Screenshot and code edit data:

--------------------

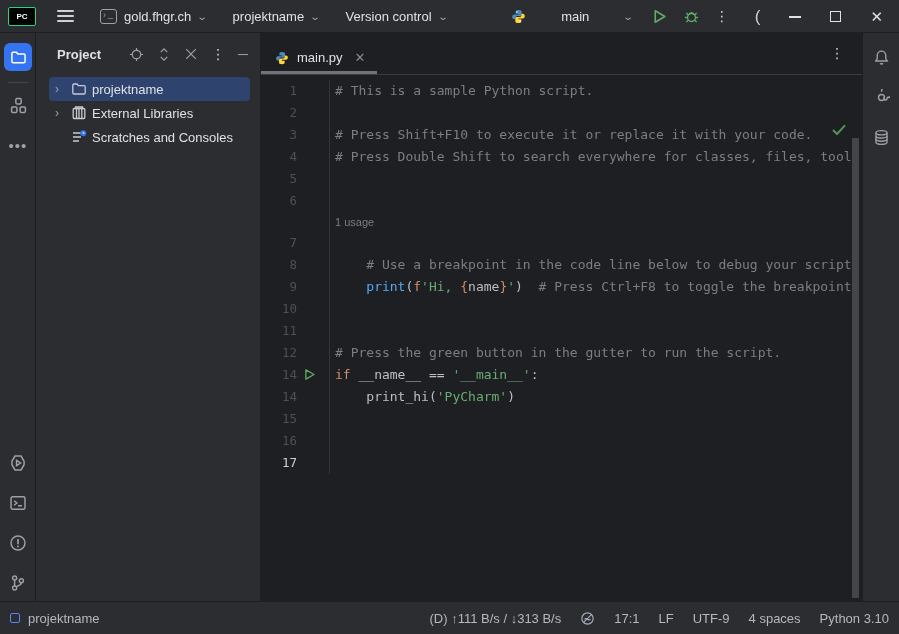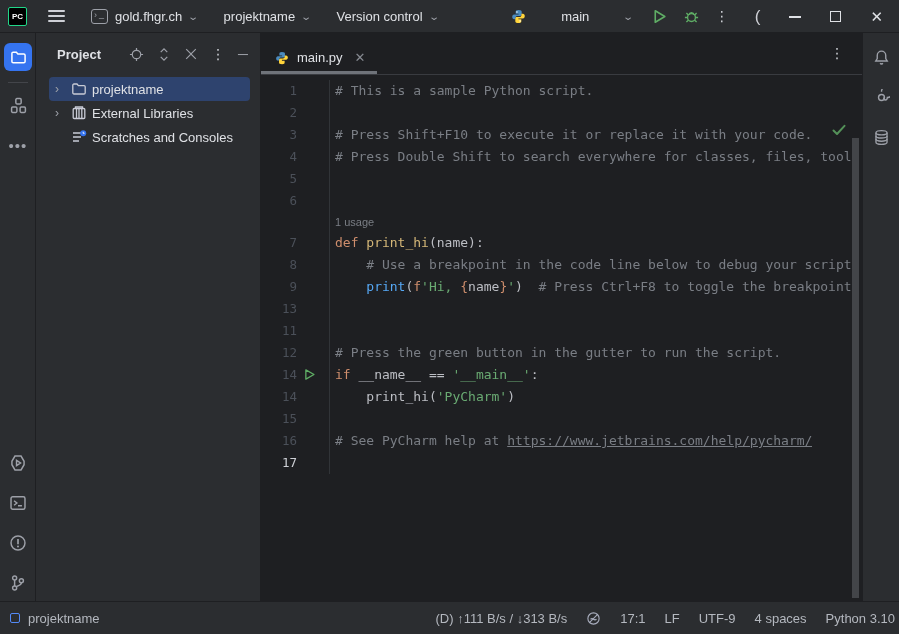--- a/index.html
+++ b/index.html
@@ -15,21 +15,21 @@
   svg { display:block; }
 
   
   .titlebar{
     position:absolute; left:0; top:0; width:899px; height:33px;
     background:var(--bg-panel,#2B2D30);
     border-bottom:1px solid #1E1F22;
     display:flex; align-items:center; padding-left:8px;
   }
   .pc-logo{
-    width:19px; height:19px; border:1.5px solid #21D789; border-radius:2px;
+    width:28px; height:19px; border:1.5px solid #21D789; border-radius:2px;
     background:#000; color:#fff; font-size:8px; font-weight:bold;
     display:flex; align-items:center; justify-content:center; letter-spacing:0;
     margin-right:21px;
   }
   .hamburger{ width:17px; margin-right:26px; cursor:default; }
   .hamburger div{ height:1.6px; background:#CED0D6; margin:3.4px 0; border-radius:1px;}
   .tb-widget{ display:flex; align-items:center; gap:7px; margin-right:26px; color:#DFE1E5; }
   .chev{ color:#9DA0A8; font-size:10px; transform:scaleX(1.4); margin-top:1px;}
   .term-mini{
     width:17px; height:15px; border:1.3px solid #9DA0A8; border-radius:3px;
@@ -107,21 +107,21 @@
   }
 
   
   .statusbar{
     position:absolute; left:0; top:601px; width:899px; height:33px;
     background:var(--bg-panel,#2B2D30); border-top:1px solid #1E1F22;
     display:flex; align-items:center; color:#B4B8BF; font-size:13px;
   }
   .sb-left{ display:flex; align-items:center; gap:8px; padding-left:10px;}
   .sb-proj-ico{ width:10px; height:10px; border:1.6px solid #548AF7; border-radius:2px;}
-  .sb-right{ margin-left:auto; display:flex; align-items:center; gap:19px; padding-right:4px;}
+  .sb-right{ margin-left:auto; display:flex; align-items:center; gap:19px; padding-right:10px;}
   .sb-seg{ white-space:nowrap; }
 </style>
 </head>
 <body>
 
 <div class="titlebar">
   <div class="pc-logo">PC</div>
   <div class="hamburger">
       <div></div>
       <div></div>
@@ -313,32 +313,32 @@
 
     <div class="edit-surface">
       <div class="code-rows" id="code-lines">
           <div class="crow"><div class="gut"><span class="num">1</span></div><div class="ctext"><span class="tok-c"># This is a sample Python script.</span></div></div>
           <div class="crow"><div class="gut"><span class="num">2</span></div><div class="ctext"></div></div>
           <div class="crow"><div class="gut"><span class="num">3</span></div><div class="ctext"><span class="tok-c"># Press Shift+F10 to execute it or replace it with your code.</span></div></div>
           <div class="crow"><div class="gut"><span class="num">4</span></div><div class="ctext"><span class="tok-c"># Press Double Shift to search everywhere for classes, files, tool</span></div></div>
           <div class="crow"><div class="gut"><span class="num">5</span></div><div class="ctext"></div></div>
           <div class="crow"><div class="gut"><span class="num">6</span></div><div class="ctext"></div></div>
           <div class="crow inlayrow"><div class="gut"><span class="num"></span></div><div class="inlay">1 usage</div></div>
-          <div class="crow"><div class="gut"><span class="num">7</span></div><div class="ctext"><span class="tok-k">def </span><span class="tok-f">print_hi</span><span class="tok-p">(name):</span></div></div>
+          <div class="crow"><div class="gut"><span class="num">7</span></div></div>
           <div class="crow"><div class="gut"><span class="num">8</span></div><div class="ctext"><span class="tok-p">    </span><span class="tok-c"># Use a breakpoint in the code line below to debug your script</span></div></div>
           <div class="crow"><div class="gut"><span class="num">9</span></div><div class="ctext"><span class="tok-p">    </span><span class="tok-b">print</span><span class="tok-p">(</span><span class="tok-k">f</span><span class="tok-s">'Hi, </span><span class="tok-o">{</span><span class="tok-p">name</span><span class="tok-o">}</span><span class="tok-s">'</span><span class="tok-p">)  </span><span class="tok-c"># Press Ctrl+F8 to toggle the breakpoint</span></div></div>
-          <div class="crow"><div class="gut"><span class="num">13</span></div><div class="ctext"></div></div>
+          <div class="crow"><div class="gut"><span class="num">10</span></div><div class="ctext"></div></div>
           <div class="crow"><div class="gut"><span class="num">11</span></div><div class="ctext"></div></div>
           <div class="crow"><div class="gut"><span class="num">12</span></div><div class="ctext"><span class="tok-c"># Press the green button in the gutter to run the script.</span></div></div>
           <div class="crow"><div class="gut"><span class="num">14</span><span class="runico"><svg width="13" height="13" viewBox="0 0 16 16">
                   <path d="M3.5 2.3l10 5.7-10 5.7z" fill="none" stroke="#5FAD65" stroke-width="1.6" stroke-linejoin="round"></path>
                 </svg></span></div><div class="ctext"><span class="tok-k">if </span><span class="tok-p">__name__ == </span><span class="tok-s">'__main__'</span><span class="tok-p">:</span></div></div>
           <div class="crow"><div class="gut"><span class="num">14</span></div><div class="ctext"><span class="tok-p">    print_hi(</span><span class="tok-s">'PyCharm'</span><span class="tok-p">)</span></div></div>
           <div class="crow"><div class="gut"><span class="num">15</span></div><div class="ctext"></div></div>
-          <div class="crow"><div class="gut"><span class="num">16</span></div><div class="ctext"><span class="tok-c"># See PyCharm help at </span><span class="tok-u">https://www.jetbrains.com/help/pycharm/</span></div></div>
+          <div class="crow"><div class="gut"><span class="num">16</span></div></div>
           <div class="crow"><div class="gut"><span class="num cur">17</span></div><div class="ctext"></div></div>
         </div>
       <span class="edit-check">
         <svg width="14" height="12" viewBox="0 0 14 12" fill="none" stroke="#549159" stroke-width="2" stroke-linecap="round" stroke-linejoin="round">
             <path d="M1.5 6.5L5 10 12.5 1.8"></path>
           </svg>
       </span>
       <div class="vscroll"></div>
 
     </div>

--------------------

- [Prompt]: Look above for the line containing "-15,21 +15,21 @@" and the line containing "display:flex; align-items:center; gap:8px;". Transcribe both, with the lines between them, exactly.

- [Answer below]:
@@ -15,21 +15,21 @@
   svg { display:block; }
 
   
   .titlebar{
     position:absolute; left:0; top:0; width:899px; height:33px;
     background:var(--bg-panel,#2B2D30);
     border-bottom:1px solid #1E1F22;
     display:flex; align-items:center; padding-left:8px;
   }
   .pc-logo{
-    width:19px; height:19px; border:1.5px solid #21D789; border-radius:2px;
+    width:28px; height:19px; border:1.5px solid #21D789; border-radius:2px;
     background:#000; color:#fff; font-size:8px; font-weight:bold;
     display:flex; align-items:center; justify-content:center; letter-spacing:0;
     margin-right:21px;
   }
   .hamburger{ width:17px; margin-right:26px; cursor:default; }
   .hamburger div{ height:1.6px; background:#CED0D6; margin:3.4px 0; border-radius:1px;}
   .tb-widget{ display:flex; align-items:center; gap:7px; margin-right:26px; color:#DFE1E5; }
   .chev{ color:#9DA0A8; font-size:10px; transform:scaleX(1.4); margin-top:1px;}
   .term-mini{
     width:17px; height:15px; border:1.3px solid #9DA0A8; border-radius:3px;
@@ -107,21 +107,21 @@
   }
 
   
   .statusbar{
     position:absolute; left:0; top:601px; width:899px; height:33px;
     background:var(--bg-panel,#2B2D30); border-top:1px solid #1E1F22;
     display:flex; align-items:center; color:#B4B8BF; font-size:13px;
   }
   .sb-left{ display:flex; align-items:center; gap:8px; padding-left:10px;}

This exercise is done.